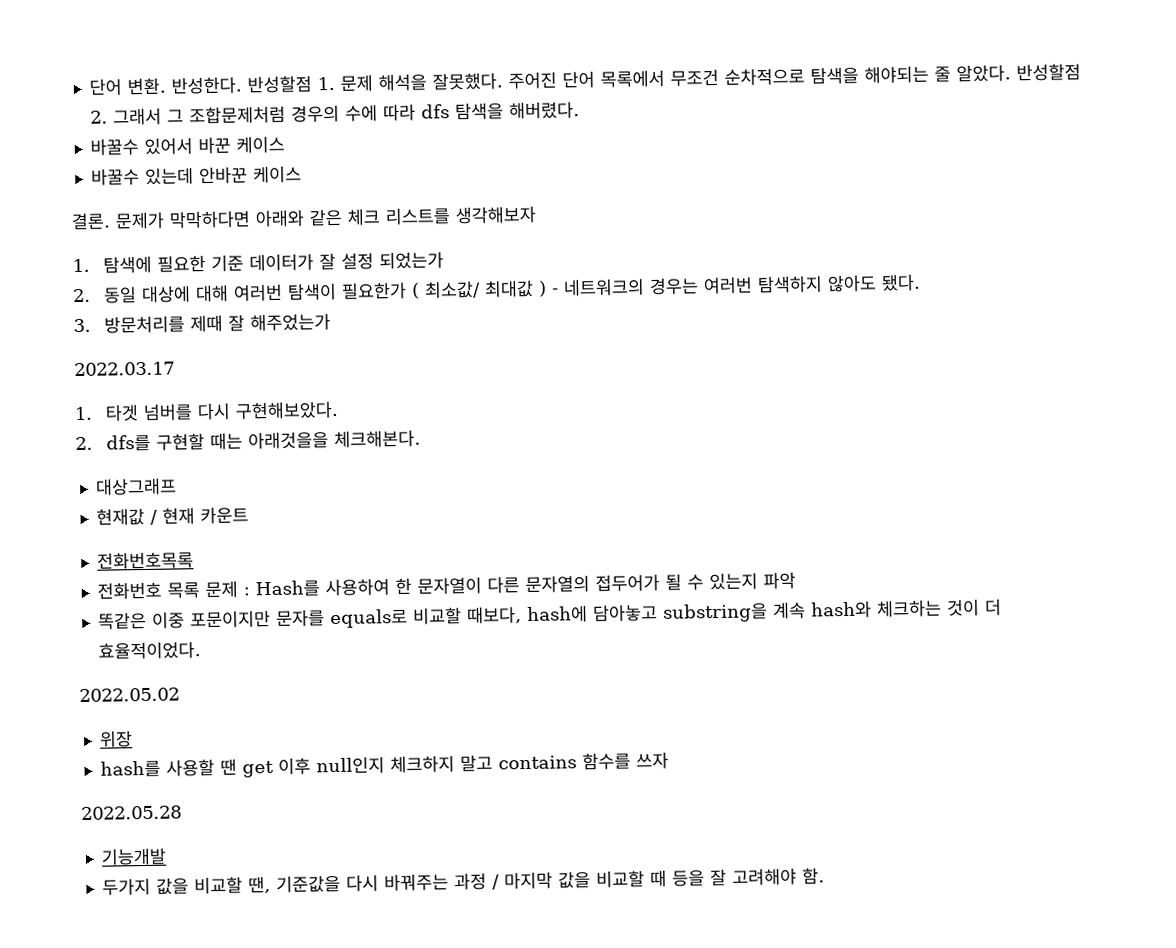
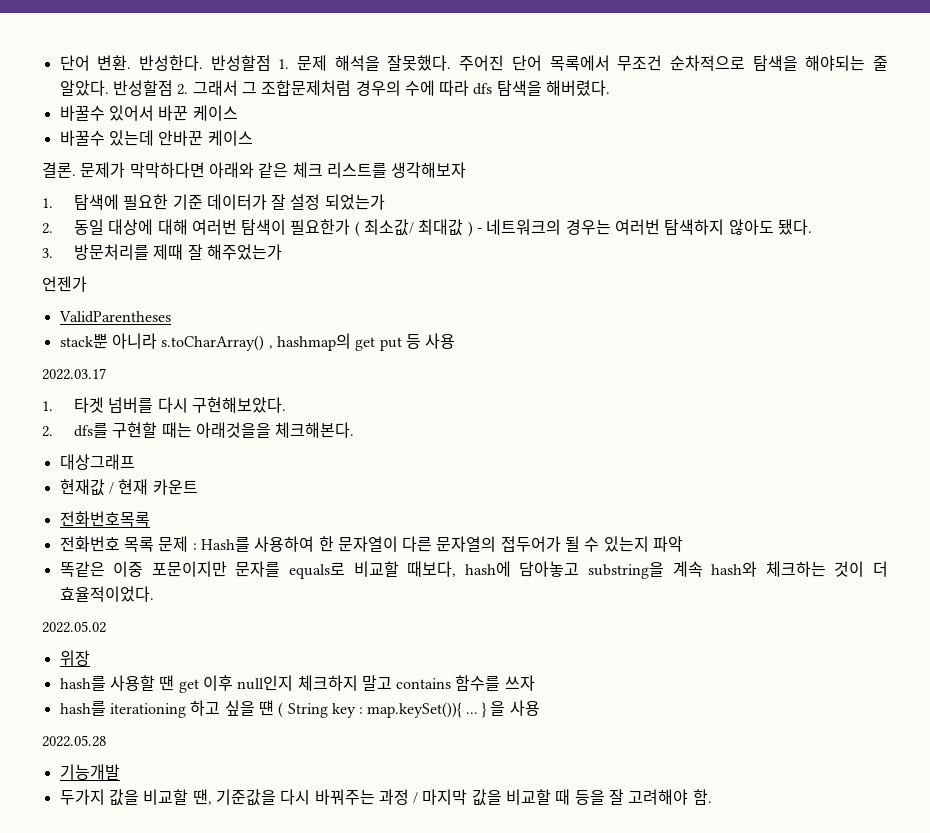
(332, 322) none -> [42,276,87,292] [58,311,171,323] [59,333,456,351] // 언젠가 // ValidParentheses // stack뿐 아니라 s.toCharArray() , hashmap의 get put 등 사용
(669, 760) none -> [59,700,540,718] // hash를 iterationing 하고 싶을 떈 ( String key : map.keySet()){ ... } 을 사용

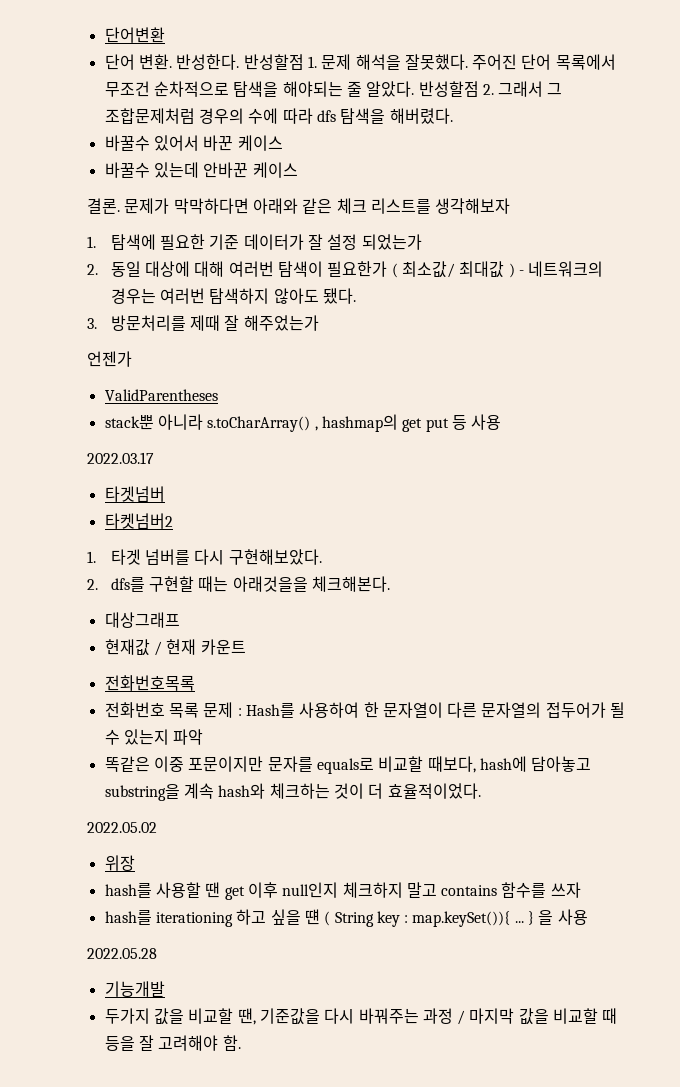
(59, 63) none -> [104,27,165,43] 단어변환 //
(106, 374) none -> [104,486,165,502] [104,513,173,529] // 타겟넘버 // 타켓넘버2

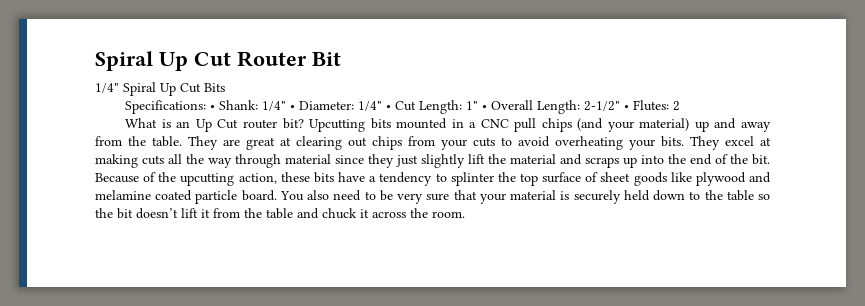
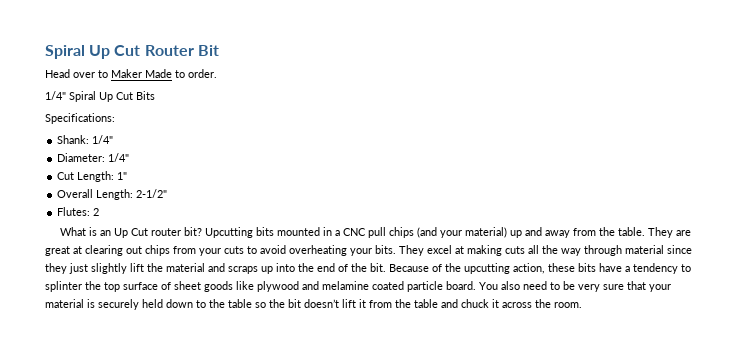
(341, 59) none -> [45,69,217,78] // Head over to Maker Made to order.
[210,105,216,110] • -> (115, 118) //
[290,105,296,110] • -> (114, 139) //
[386,105,392,110] • -> (130, 157) //
[482,105,488,110] • -> (128, 176) //
[624,105,630,110] • -> (168, 193) //

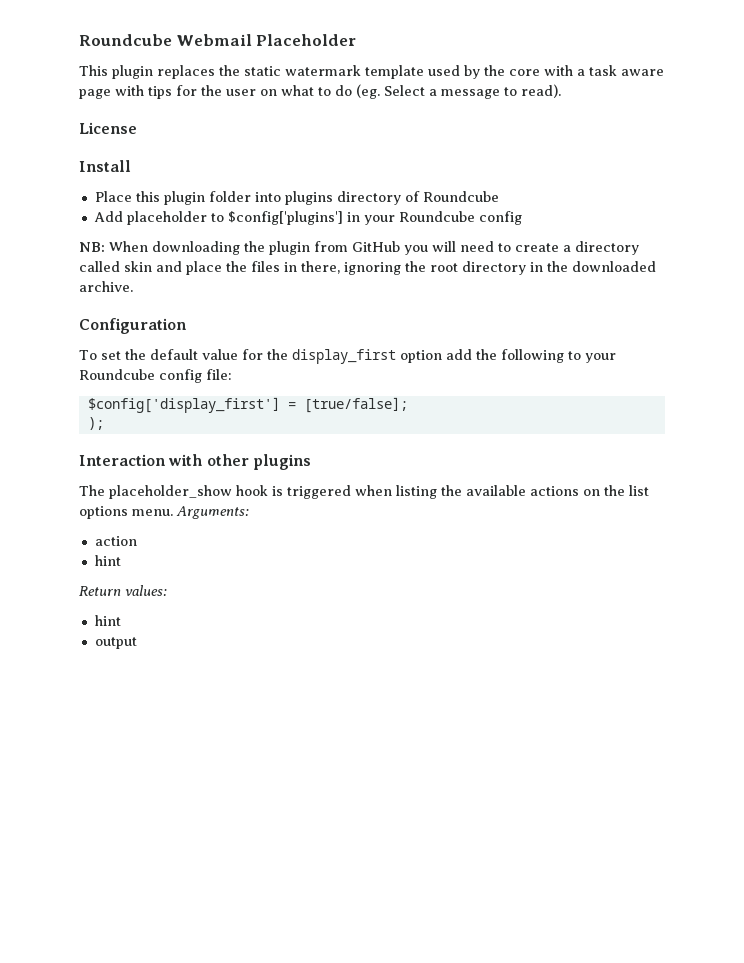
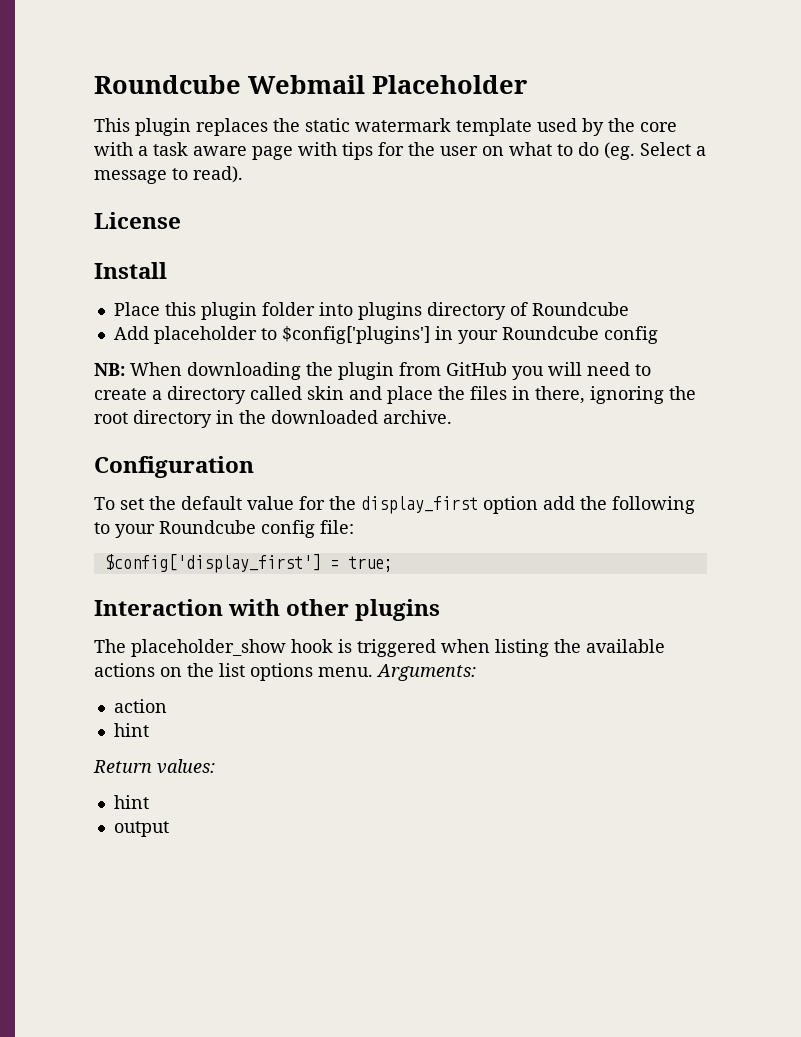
[303,397,408,413] [87,417,104,430] [true/false]; // ); -> [347,556,393,572] true;

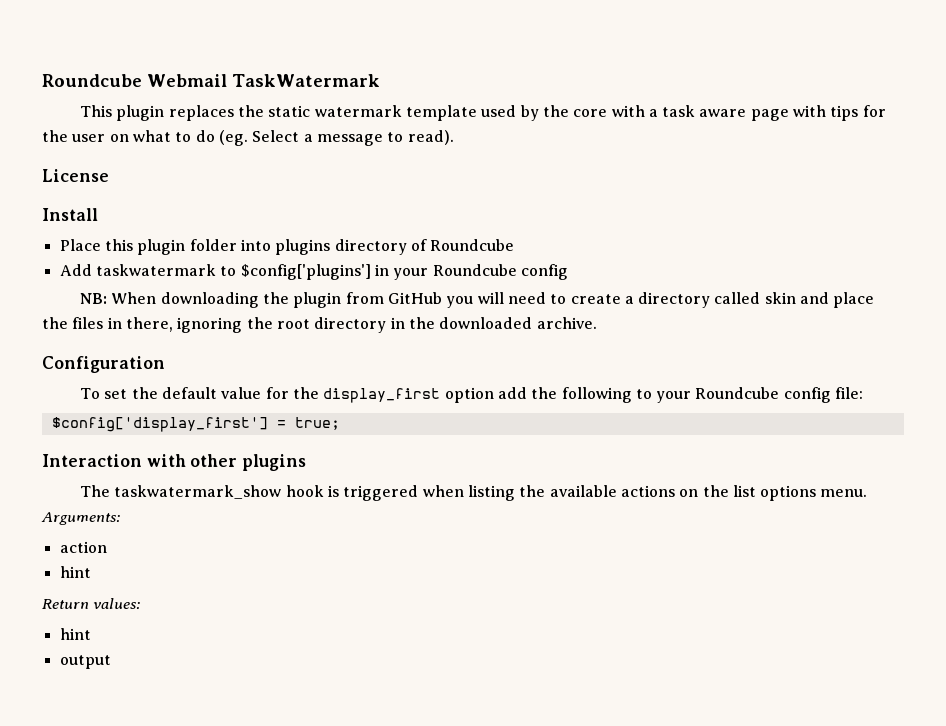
[372,75,527,94] Placeholder -> [231,74,380,87] TaskWatermark
[153,326,257,344] placeholder -> [95,264,216,276] taskwatermark
[131,639,286,657] placeholder_show -> [114,485,282,499] taskwatermark_show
------------------------------------------------------------------------
Problem statement
Say the number of lines in the listing that hold "none", with no added words.

Solution to this task
5